» Problem
A single figure is the whole answer: the number of lines in the records that contain "asoundrc".

» Available data
====================
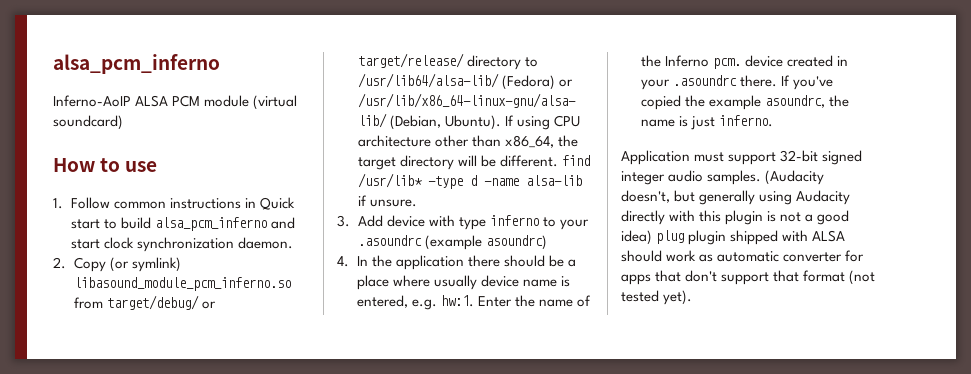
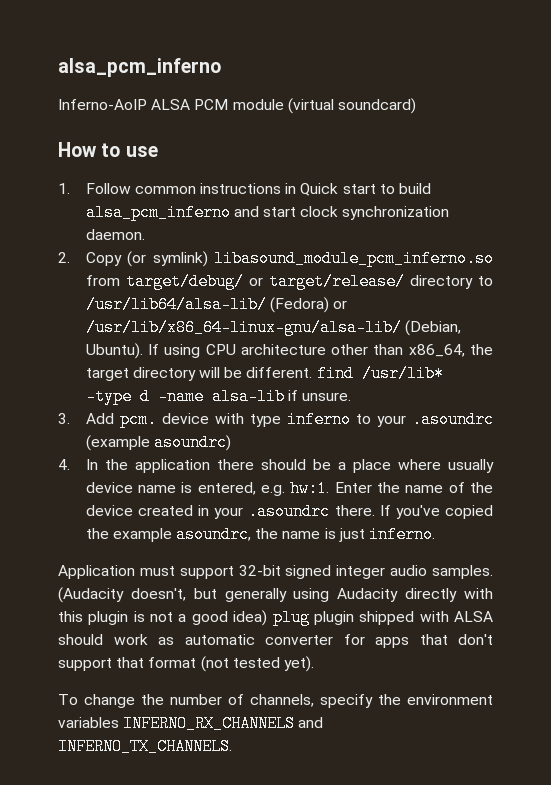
- 3. Add device with type inferno to your .asoundrc (example asoundrc)
+ 3. Add pcm. device with type inferno to your .asoundrc (example asoundrc)
- Enter the name of the Inferno pcm. device created in your .asoundrc there.
+ Enter the name of the device created in your .asoundrc there.
+ To change the number of channels, specify the environment variables INFERNO_RX_CHANNELS and INFERNO_TX_CHANNELS.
====================
» Answer to this problem
4